"How does the far below average amount of snow this winter affect Minnesota water resources? "
Article was originally posted in early, 2012.
A bunch of things happen when we get so little snow in fall and early winter. One is that wildfire danger increases which is really unusual for this time of year. Another is that without the insulating effect of snow, the frost depth increases and so when night time lows get back to normal (i.e. subzero) ground heave and freezing water can wreak havoc on municipal water lines and on individual on-site sewage treatment systems ("septics") in rural areas. Duluth Public Works Department has already had to deal with numerous water line breaks. The bedrock, electrolysis within the soils (which corrodes pipes), and hillside slope are all factors that lead to pipe failure, and lack of snow cover just worsens problems typical for this time of year. When the ground freezes deeper than "normal" ground water may be forced to come to the surface and cause ice build-up in places that normally don’t have water/ice issues and is a big problem if ice accumulates on a sidewalk, driveway or roadway.
Snow cover also insulates septic tanks and their leach fields. In the winters from 2000-2003 we had a similar situation and an NRRI/St. Louis County survey indicated freezing related problems with more than 50 percent of county septic systems during one of these snow free periods. Frozen systems require septic tanks to be pumped out more often and home owners are forced to greatly reduce water use, as every drop that enters the tank needs to be pumped out and disposed of in a proper fashion. This can be costly if the system is frozen for an extended time. Frost depth affects wells and home waterlines also. On the plus side, there can be reduced inputs of de-icing salts and sand to water bodies which reduces road and lot maintenance costs for everyone. But one of the hardest scenarios on water quality can be a lot of small snow events because road crews are out applying product constantly.

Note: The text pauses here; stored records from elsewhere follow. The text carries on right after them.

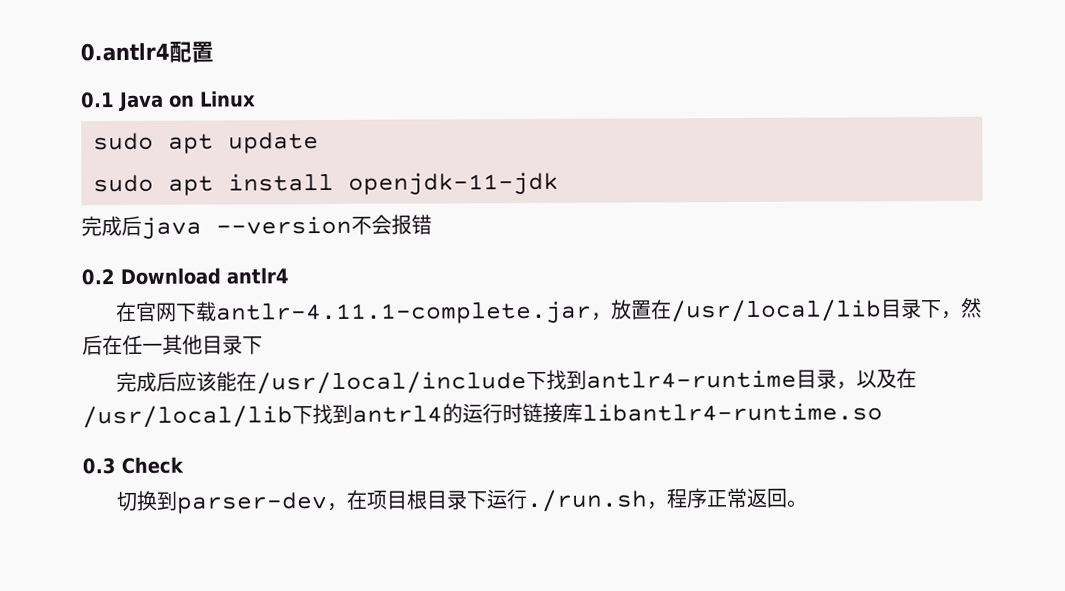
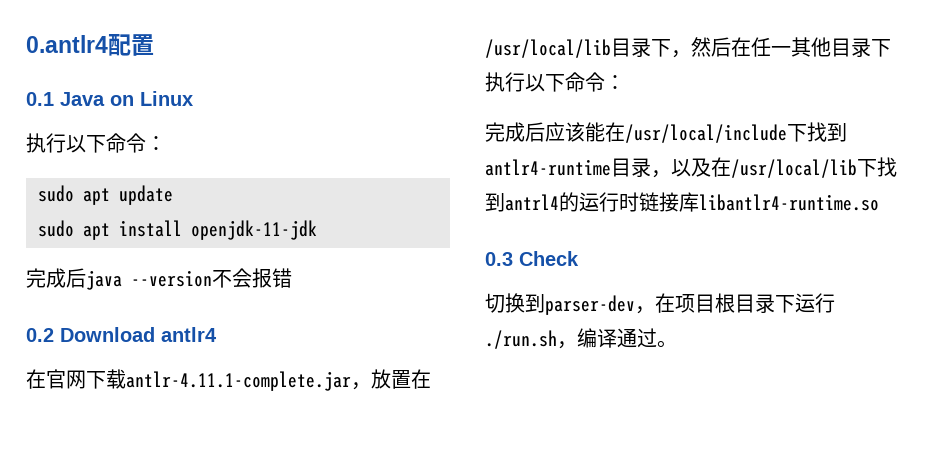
  0.1 Java on Linux
+ 执行以下命令：
- 在官网下载antlr-4.11.1-complete.jar，放置在/usr/local/lib目录下，然后在任一其他目录下
+ 在官网下载antlr-4.11.1-complete.jar，放置在/usr/local/lib目录下，然后在任一其他目录下执行以下命令：
- 切换到parser-dev，在项目根目录下运行./run.sh，程序正常返回。
+ 切换到parser-dev，在项目根目录下运行./run.sh，编译通过。

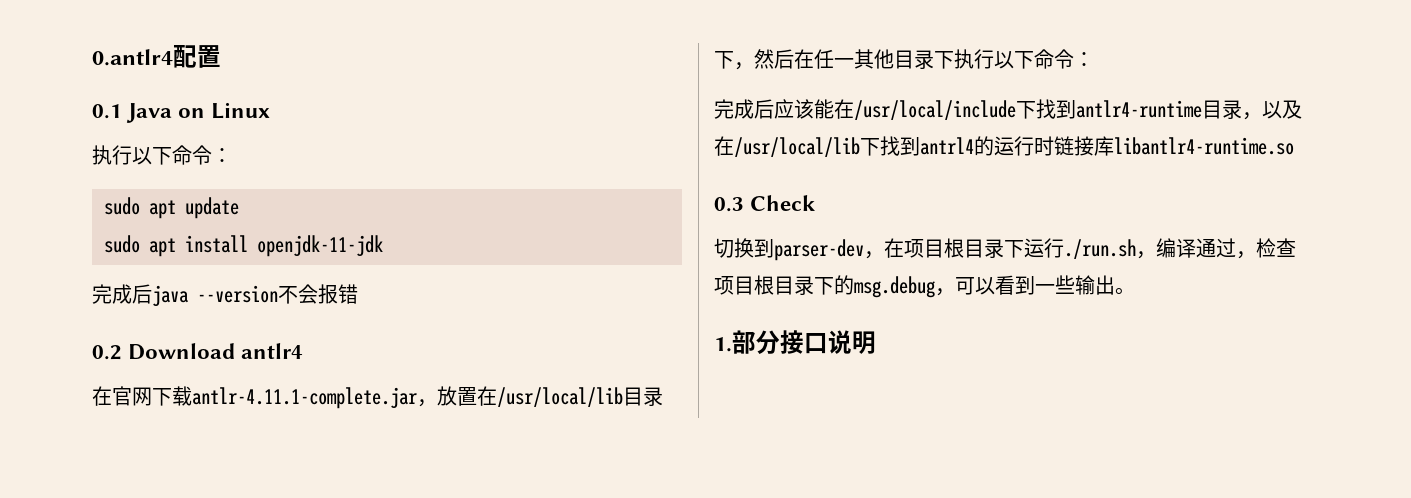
- 切换到parser-dev，在项目根目录下运行./run.sh，编译通过。
+ 切换到parser-dev，在项目根目录下运行./run.sh，编译通过，检查项目根目录下的msg.debug，可以看到一些输出。
+ 1.部分接口说明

The effects on lakes and streams obviously include less water overall, but can also lead to thicker ice cover if temperatures are normal because of reduced insulation by snow. In small streams, shallow lakes and wetlands the extra ice acts to reduce liquid water volume which can lead to low oxygen and reduced habitat if the water freezes to the bottom. When streams freeze solid, they trap fish and other critters, resulting in winter kills. Minnesota DNR fisheries biologists worry that we may have the "perfect storm’ for streams freezing to the bottom because we had drought conditions in the fall with very low flows, and now have little snow for insulation. With even normal temperatures, stream fish will likely suffer. These ’bottlenecks’ are important in determining stream carrying capacity which is highly variable from year to year. Most streams don’t freeze to the bottom for their entire length, but in years shaping up like this, resident fish populations can be reduced by 50 percent or more. Of course, this winter we are also experiencing above-normal air temperatures which has delayed ice cover on streams, and led to thinner than normal ice cover on ponds and lakes. Without snow cover, more light can penetrate resulting in increased photosynthesis by algae and plants which releases oxygen which may prevent winterkill in shallow, more productive systems — good for traditional fish lakes, bad for marginal lakes/ponds used by aquaculture folks for rearing minnows, walleye and musky. Shoreland plants are another important component of aquatic ecosystems and frost depth can be a big problem for plants that are at or near their thermal tolerances within their plant hardiness zone.
There are likely other subtle effects when weather is far outside the "normal" range of variation and we’ll have to see how the weather "behaves" during the rest of the winter. The most dramatic trends in Minnesota’s weather over the past 15 years or so have been in the increased winter temperatures recorded around the state, particularly the average daily low temperatures.
Note: This analysis benefited from thoughtful comments from Todd Carlson and Chris Kleist (City of Duluth Stormwater Utility), Don Schreiner (MN DNR Lake Superior Area Fisheries Manager), and Jerry Henneck and Lucinda Johnson (NRRI).